*** Raw data ***

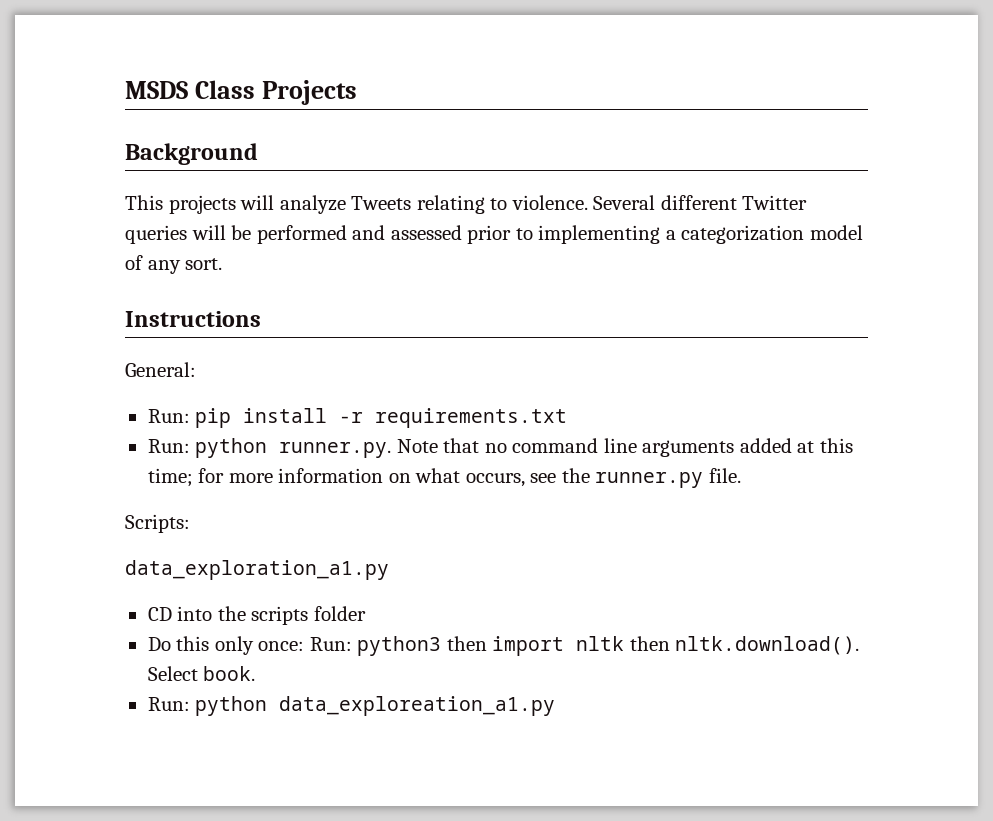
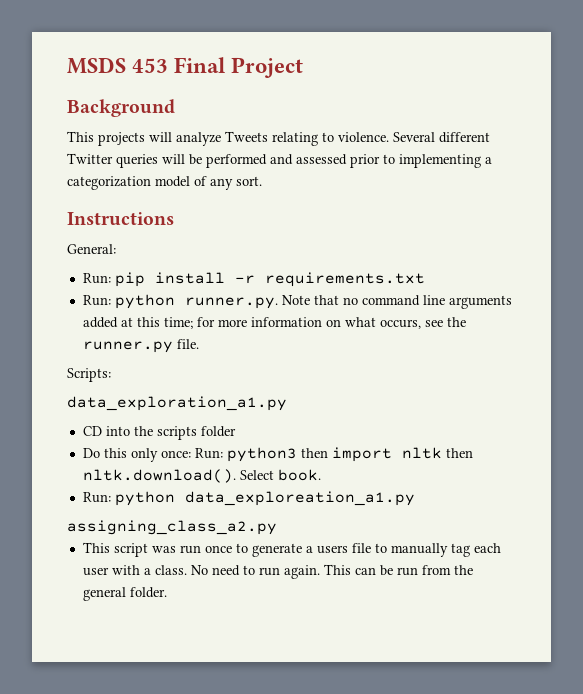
- MSDS Class Projects
+ MSDS 453 Final Project
+ assigning_class_a2.py
+ This script was run once to generate a users file to manually tag each user with a class. No need to run again. This can be run from the general folder.

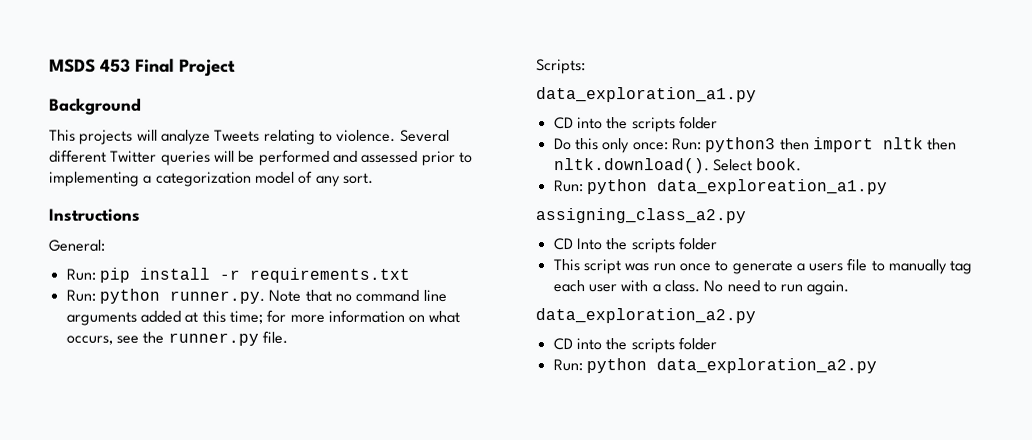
+ CD Into the scripts folder
- No need to run again. This can be run from the general folder.
+ No need to run again.
+ data_exploration_a2.py
+ CD into the scripts folder
+ Run: python data_exploration_a2.py

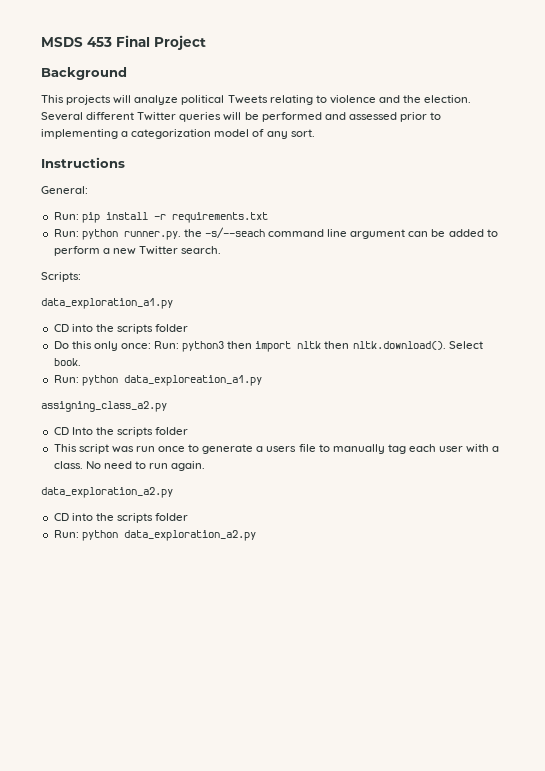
- This projects will analyze Tweets relating to violence.
+ This projects will analyze political Tweets relating to violence and the election.
- Run: python runner.py. Note that no command line arguments added at this time; for more information on what occurs, see the runner.py file.
+ Run: python runner.py. the -s/--seach command line argument can be added to perform a new Twitter search.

***

The problem: Determine how many lines of the data contain "from" and give nothing but that number.

Result of this exercise: 2